[Stored data]

↓↓↓

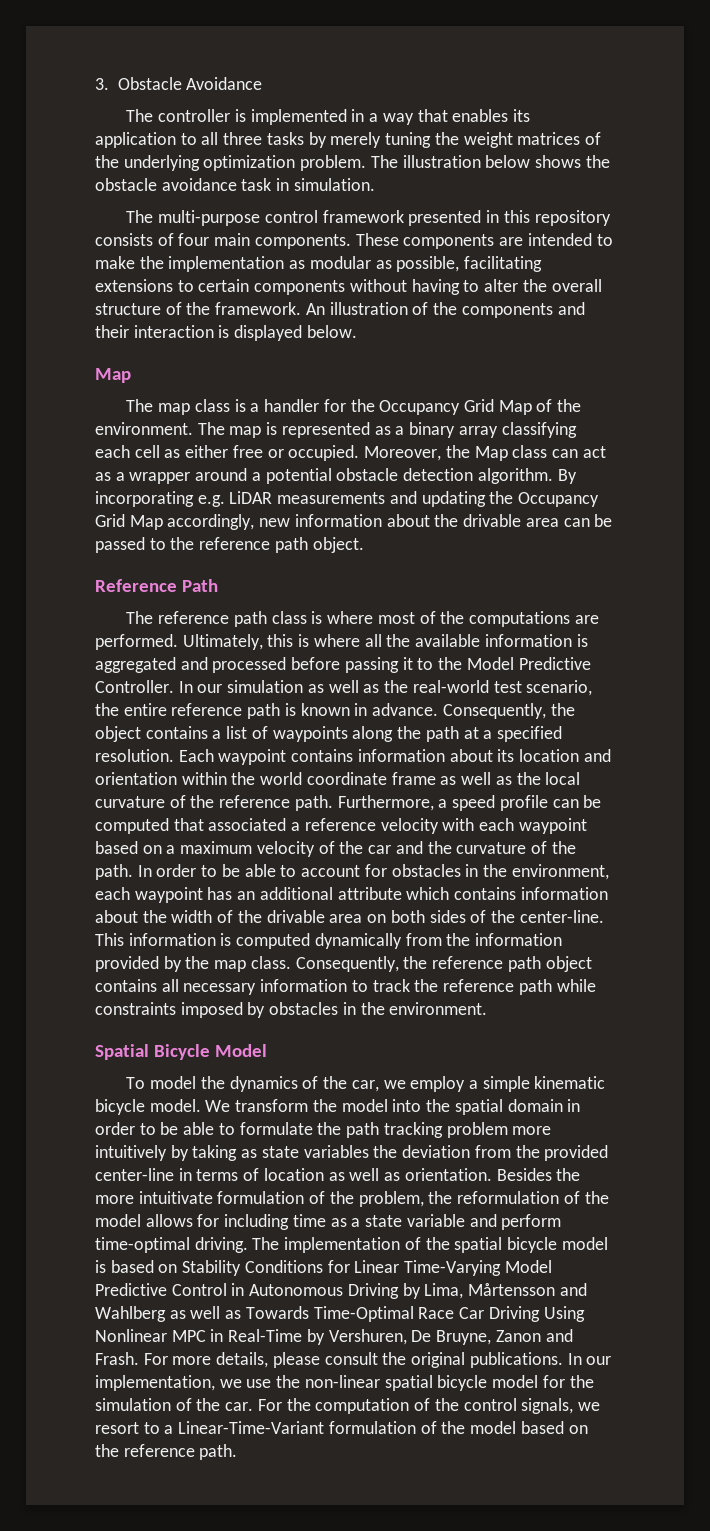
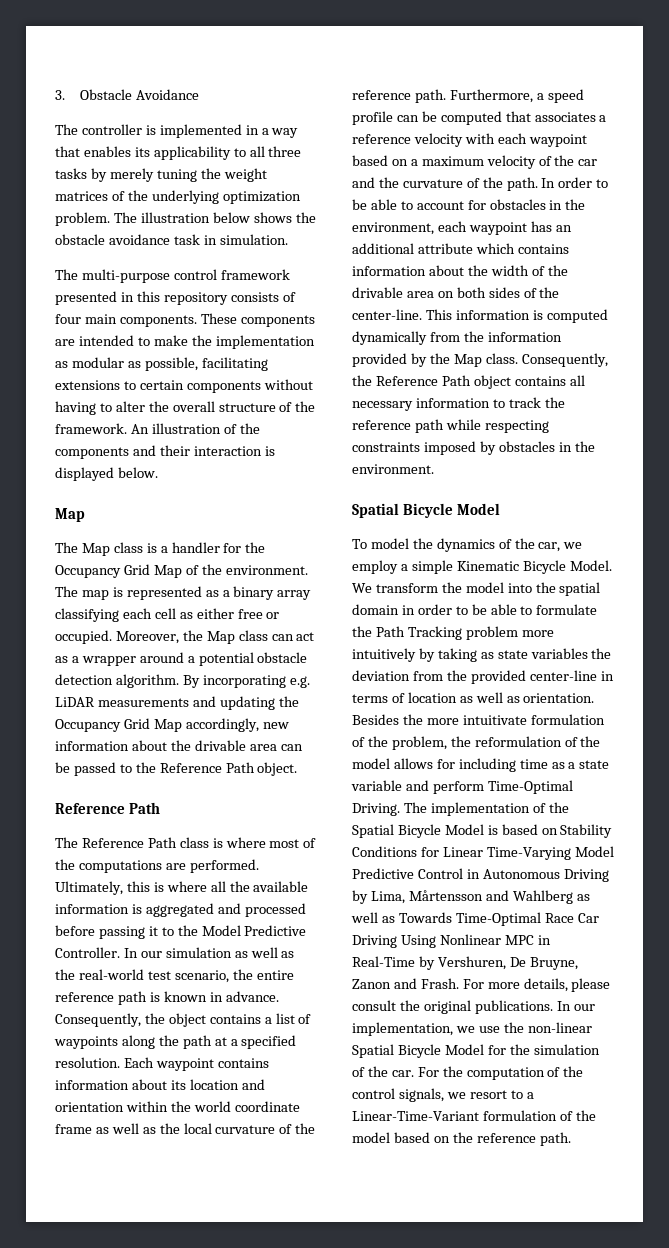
- The controller is implemented in a way that enables its application to all three tasks by merely tuning the weight matrices of the underlying optimization problem.
+ The controller is implemented in a way that enables its applicability to all three tasks by merely tuning the weight matrices of the underlying optimization problem.
- The map class is a handler for the Occupancy Grid Map of the environment.
+ The Map class is a handler for the Occupancy Grid Map of the environment.
- By incorporating e.g. LiDAR measurements and updating the Occupancy Grid Map accordingly, new information about the drivable area can be passed to the reference path object.
+ By incorporating e.g. LiDAR measurements and updating the Occupancy Grid Map accordingly, new information about the drivable area can be passed to the Reference Path object.
- The reference path class is where most of the computations are performed.
+ The Reference Path class is where most of the computations are performed.
- Furthermore, a speed profile can be computed that associated a reference velocity with each waypoint based on a maximum velocity of the car and the curvature of the path.
+ Furthermore, a speed profile can be computed that associates a reference velocity with each waypoint based on a maximum velocity of the car and the curvature of the path.
- This information is computed dynamically from the information provided by the map class.
+ This information is computed dynamically from the information provided by the Map class.
- Consequently, the reference path object contains all necessary information to track the reference path while constraints imposed by obstacles in the environment.
+ Consequently, the Reference Path object contains all necessary information to track the reference path while respecting constraints imposed by obstacles in the environment.
- To model the dynamics of the car, we employ a simple kinematic bicycle model.
+ To model the dynamics of the car, we employ a simple Kinematic Bicycle Model.
- We transform the model into the spatial domain in order to be able to formulate the path tracking problem more intuitively by taking as state variables the deviation from the provided center-line in terms of location as well as orientation.
+ We transform the model into the spatial domain in order to be able to formulate the Path Tracking problem more intuitively by taking as state variables the deviation from the provided center-line in terms of location as well as orientation.
- Besides the more intuitivate formulation of the problem, the reformulation of the model allows for including time as a state variable and perform time-optimal driving.
+ Besides the more intuitivate formulation of the problem, the reformulation of the model allows for including time as a state variable and perform Time-Optimal Driving.
- The implementation of the spatial bicycle model is based on Stability Conditions for Linear Time-Varying Model Predictive Control in Autonomous Driving by Lima, Mårtensson and Wahlberg as well as Towards Time-Optimal Race Car Driving Using Nonlinear MPC in Real-Time by Vershuren, De Bruyne, Zanon and Frash.
+ The implementation of the Spatial Bicycle Model is based on Stability Conditions for Linear Time-Varying Model Predictive Control in Autonomous Driving by Lima, Mårtensson and Wahlberg as well as Towards Time-Optimal Race Car Driving Using Nonlinear MPC in Real-Time by Vershuren, De Bruyne, Zanon and Frash.
- In our implementation, we use the non-linear spatial bicycle model for the simulation of the car.
+ In our implementation, we use the non-linear Spatial Bicycle Model for the simulation of the car.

↑↑↑

#### [Exercise]
Each line in the records above should be reproduced exactly; images are not copied.

#### [Answer box]
- The controller is implemented in a way that enables its application to all three tasks by merely tuning the weight matrices of the underlying optimization problem.
+ The controller is implemented in a way that enables its applicability to all three tasks by merely tuning the weight matrices of the underlying optimization problem.
- The map class is a handler for the Occupancy Grid Map of the environment.
+ The Map class is a handler for the Occupancy Grid Map of the environment.
- By incorporating e.g. LiDAR measurements and updating the Occupancy Grid Map accordingly, new information about the drivable area can be passed to the reference path object.
+ By incorporating e.g. LiDAR measurements and updating the Occupancy Grid Map accordingly, new information about the drivable area can be passed to the Reference Path object.
- The reference path class is where most of the computations are performed.
+ The Reference Path class is where most of the computations are performed.
- Furthermore, a speed profile can be computed that associated a reference velocity with each waypoint based on a maximum velocity of the car and the curvature of the path.
+ Furthermore, a speed profile can be computed that associates a reference velocity with each waypoint based on a maximum velocity of the car and the curvature of the path.
- This information is computed dynamically from the information provided by the map class.
+ This information is computed dynamically from the information provided by the Map class.
- Consequently, the reference path object contains all necessary information to track the reference path while constraints imposed by obstacles in the environment.
+ Consequently, the Reference Path object contains all necessary information to track the reference path while respecting constraints imposed by obstacles in the environment.
- To model the dynamics of the car, we employ a simple kinematic bicycle model.
+ To model the dynamics of the car, we employ a simple Kinematic Bicycle Model.
- We transform the model into the spatial domain in order to be able to formulate the path tracking problem more intuitively by taking as state variables the deviation from the provided center-line in terms of location as well as orientation.
+ We transform the model into the spatial domain in order to be able to formulate the Path Tracking problem more intuitively by taking as state variables the deviation from the provided center-line in terms of location as well as orientation.
- Besides the more intuitivate formulation of the problem, the reformulation of the model allows for including time as a state variable and perform time-optimal driving.
+ Besides the more intuitivate formulation of the problem, the reformulation of the model allows for including time as a state variable and perform Time-Optimal Driving.
- The implementation of the spatial bicycle model is based on Stability Conditions for Linear Time-Varying Model Predictive Control in Autonomous Driving by Lima, Mårtensson and Wahlberg as well as Towards Time-Optimal Race Car Driving Using Nonlinear MPC in Real-Time by Vershuren, De Bruyne, Zanon and Frash.
+ The implementation of the Spatial Bicycle Model is based on Stability Conditions for Linear Time-Varying Model Predictive Control in Autonomous Driving by Lima, Mårtensson and Wahlberg as well as Towards Time-Optimal Race Car Driving Using Nonlinear MPC in Real-Time by Vershuren, De Bruyne, Zanon and Frash.
- In our implementation, we use the non-linear spatial bicycle model for the simulation of the car.
+ In our implementation, we use the non-linear Spatial Bicycle Model for the simulation of the car.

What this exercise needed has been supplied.